YOUR GOAL → One exact copy of the listing is needed. It should contain no pictures.

STORED DATA →
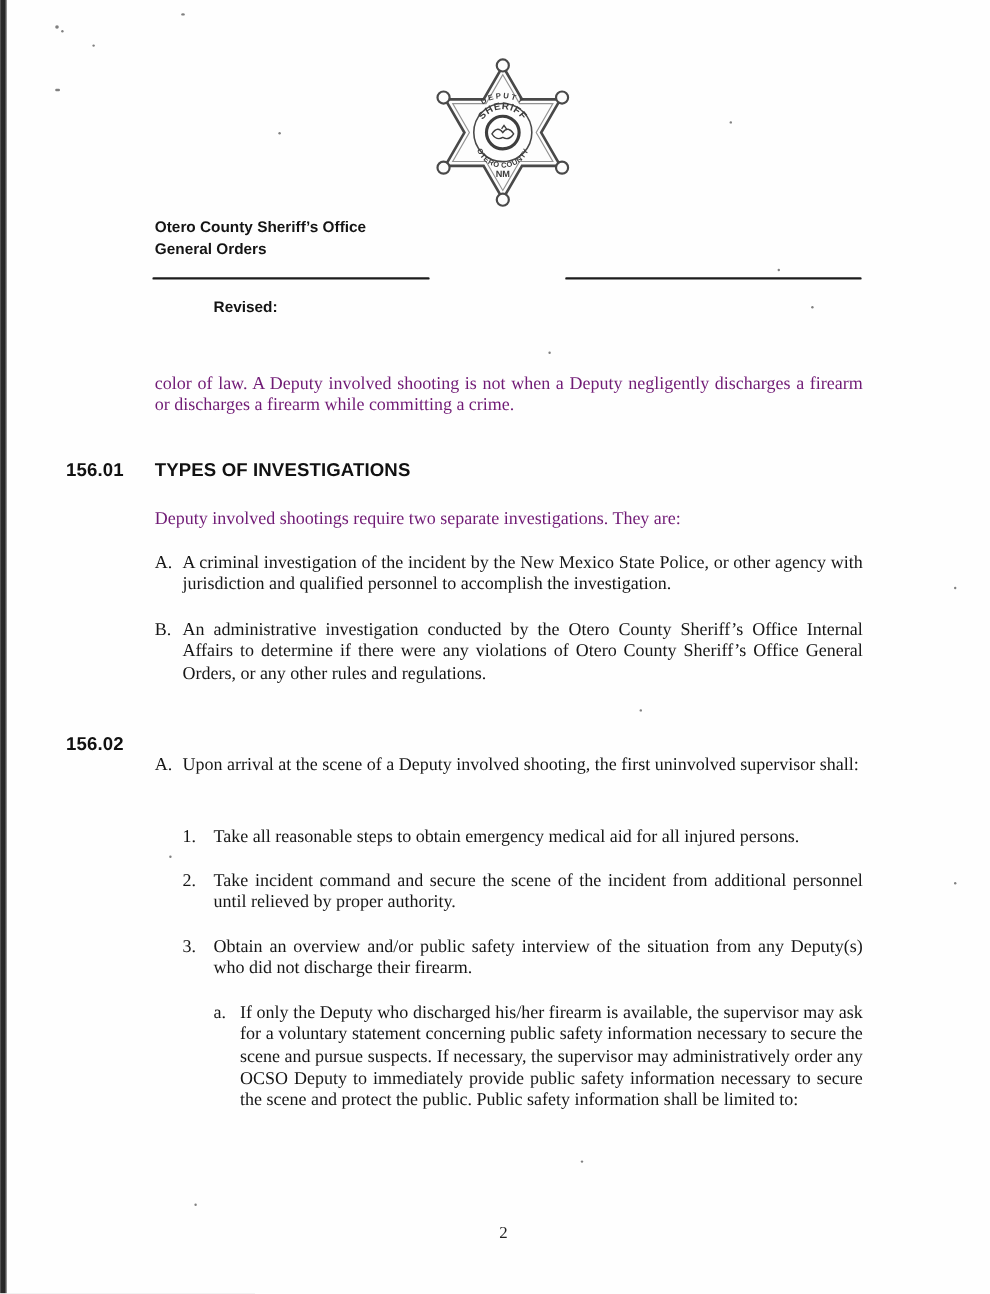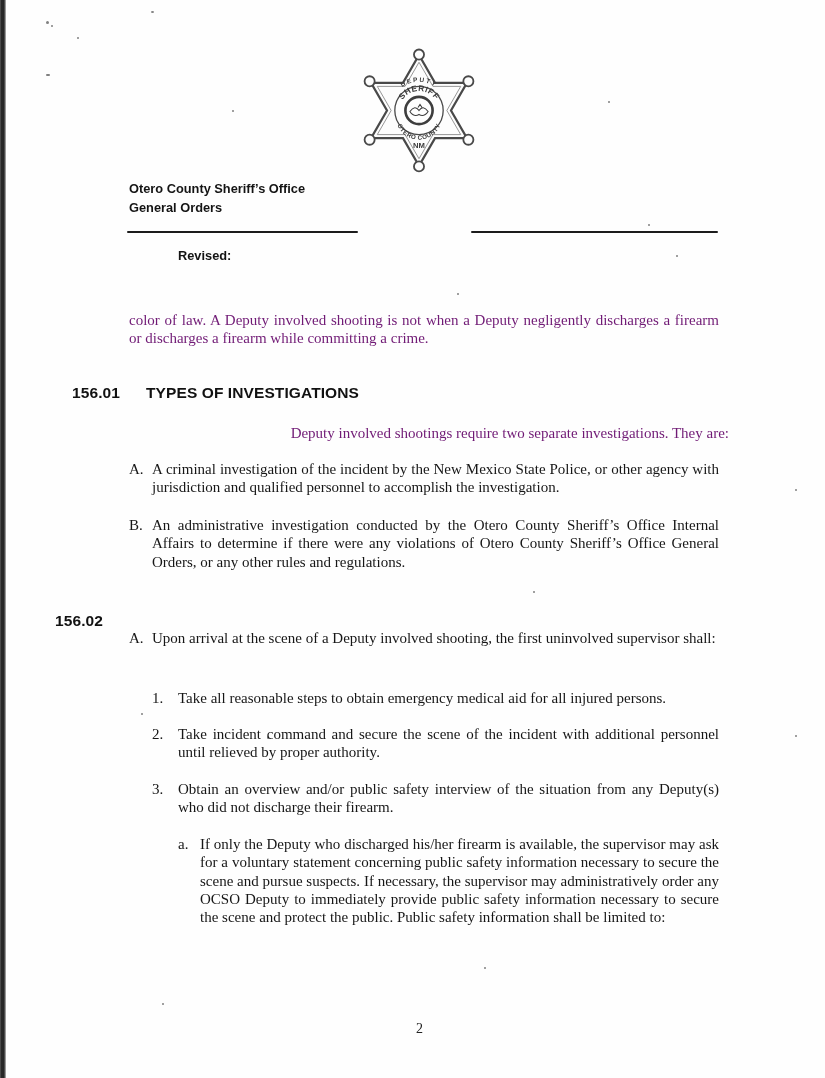"156.01" div.sec-head { left: 72px -> 55px }
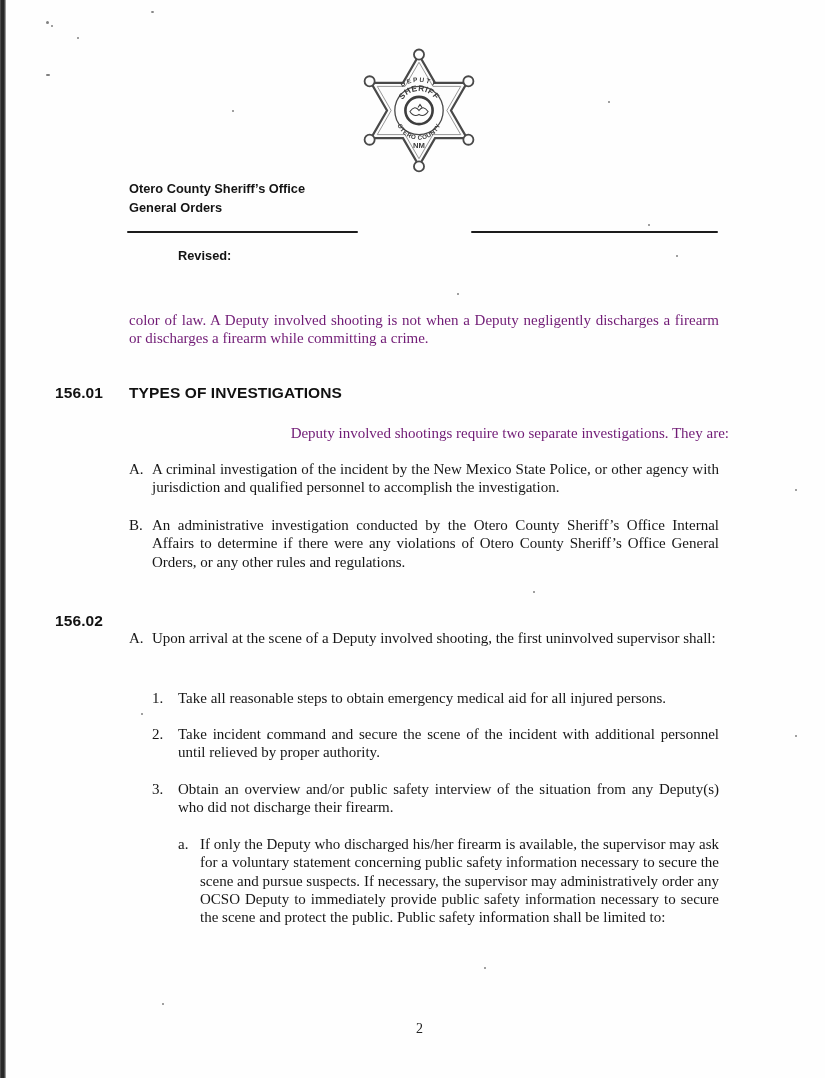"Deputy involved shootings require two" .single { text-align: right -> left }
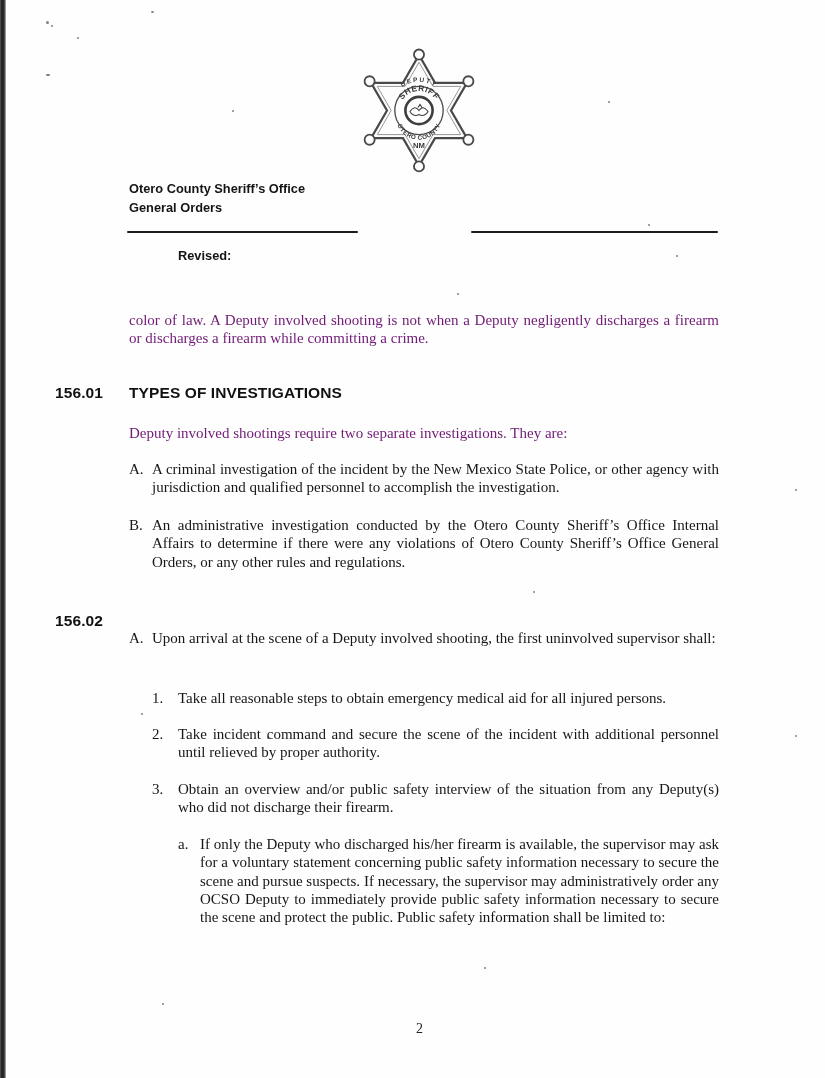"Take incident command and secure" span.tx { text: with -> from }
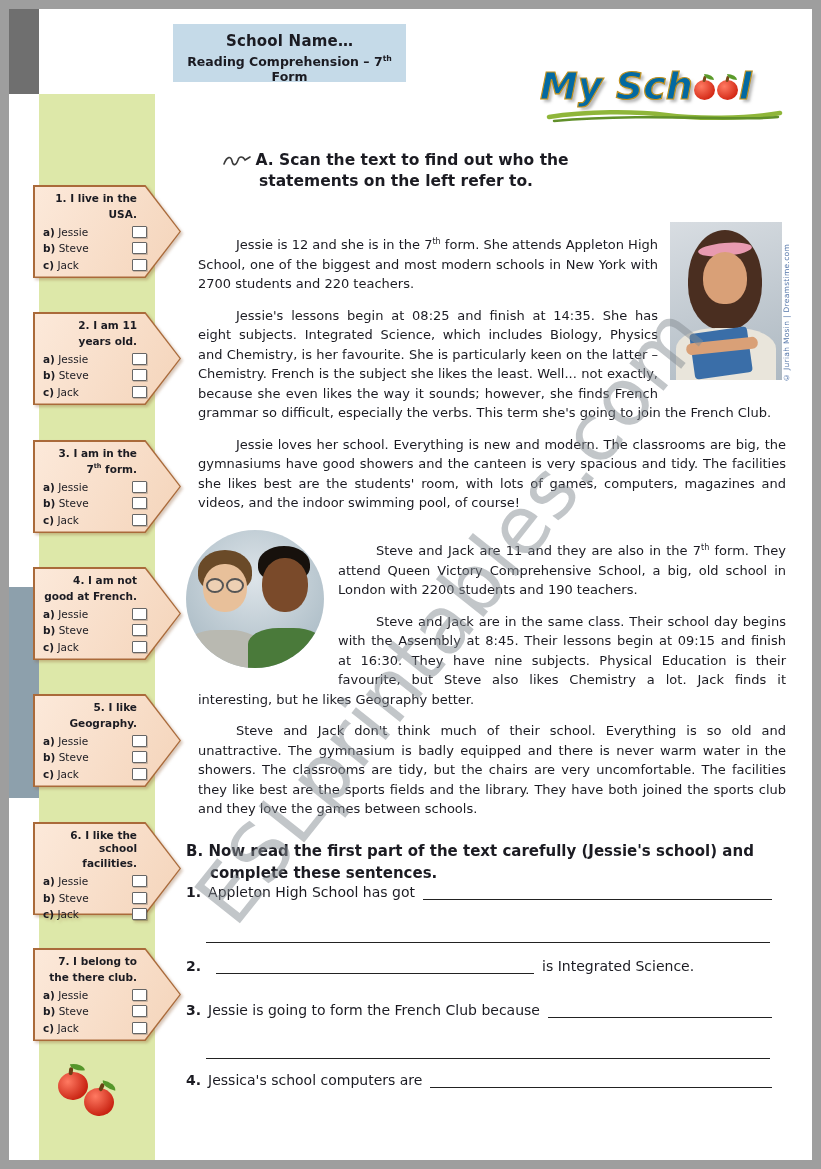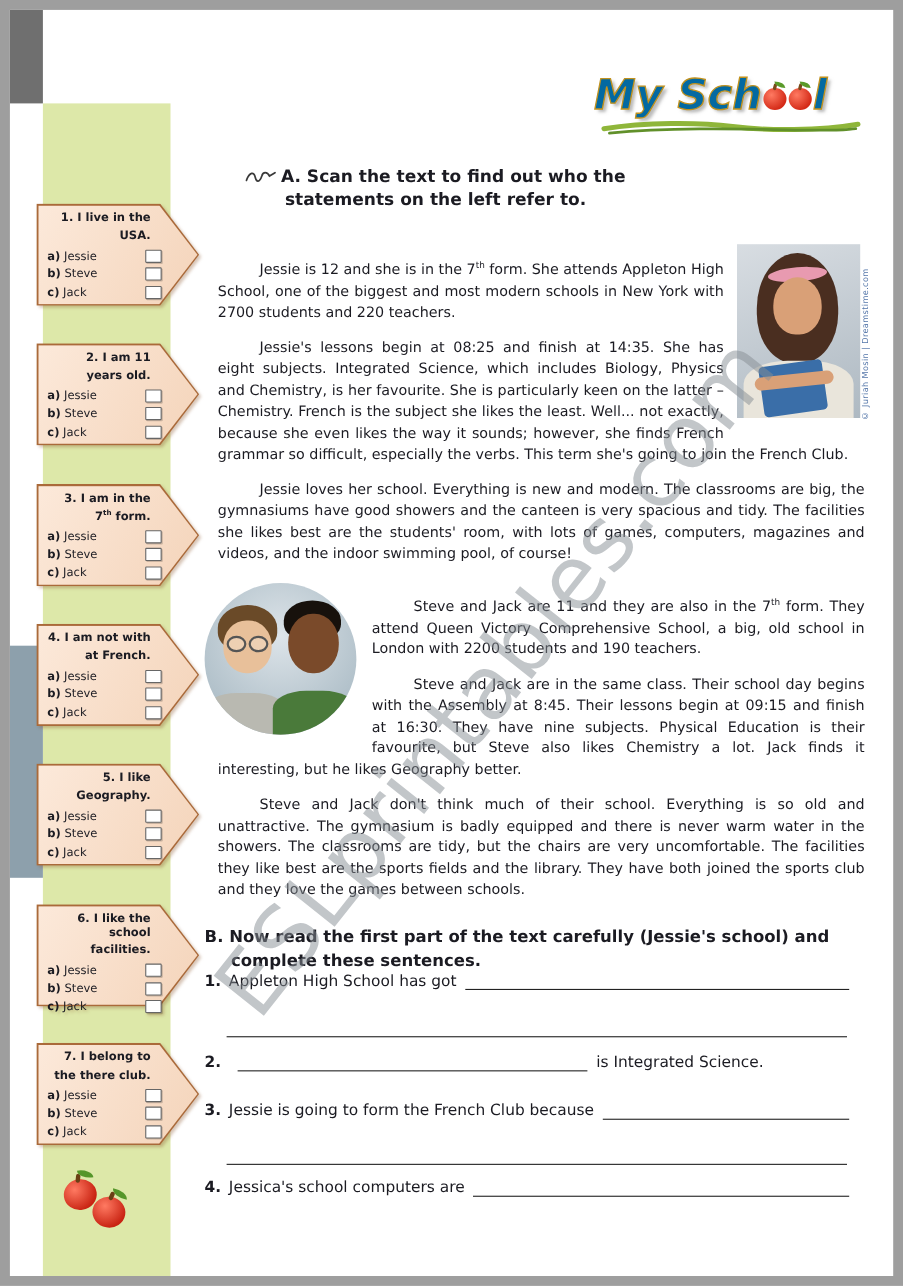"School Name…" div.header-box { html: none -> <div> <div>School Name…</div> <div><span>Reading Comprehension – 7</span><sup>th</sup><span> Form</span></div> </div> }
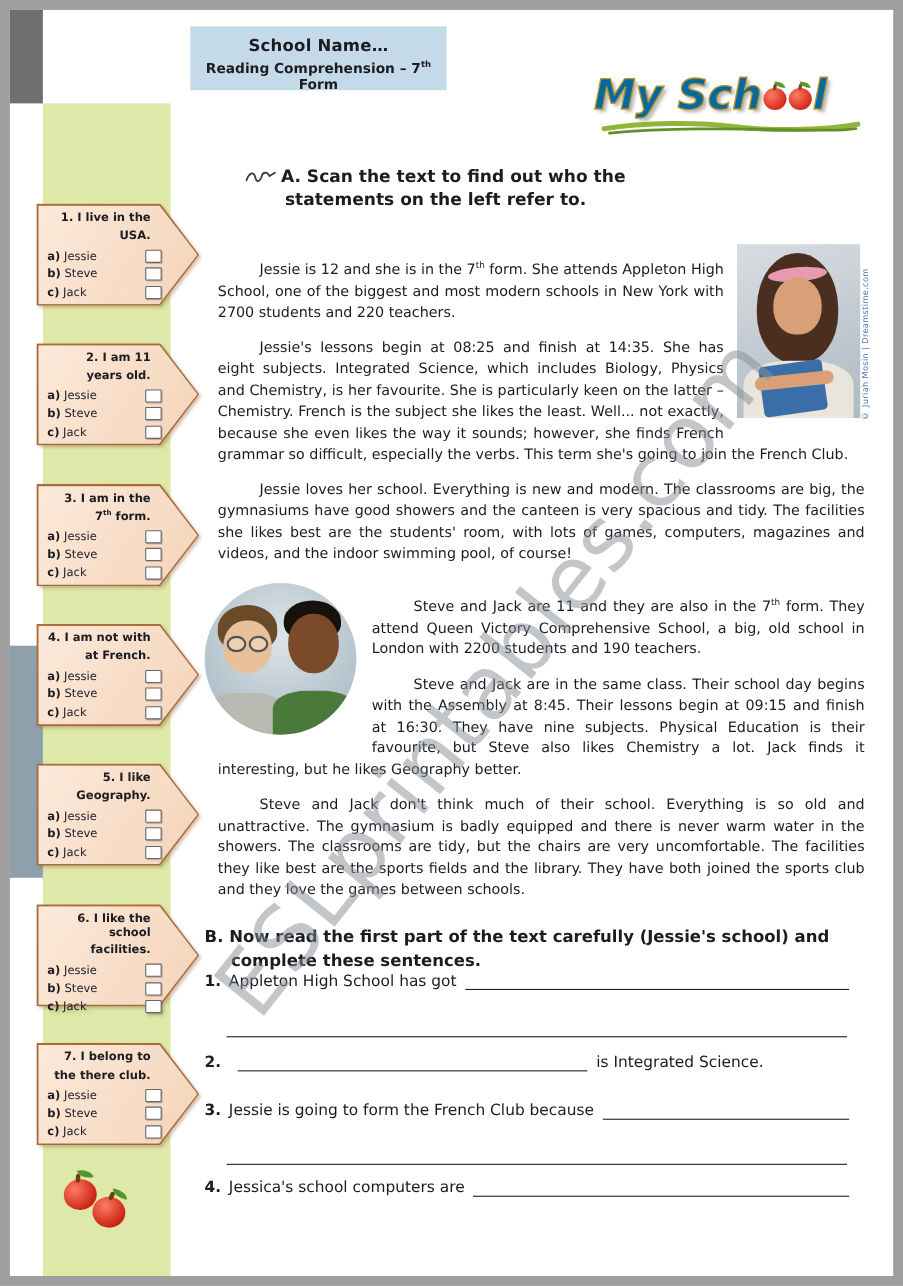"I am not with at" span { text: with -> good }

TASK ANSWER →
"156.01" div.sec-head { left: 72px -> 55px }
"Deputy involved shootings require two" .single { text-align: right -> left }
"Take incident command and secure" span.tx { text: with -> from }
"School Name…" div.header-box { html: none -> <div> <div>School Name…</div> <div><span>Reading Comprehension – 7</span><sup>th</sup><span> Form</span></div> </div> }
"I am not with at" span { text: with -> good }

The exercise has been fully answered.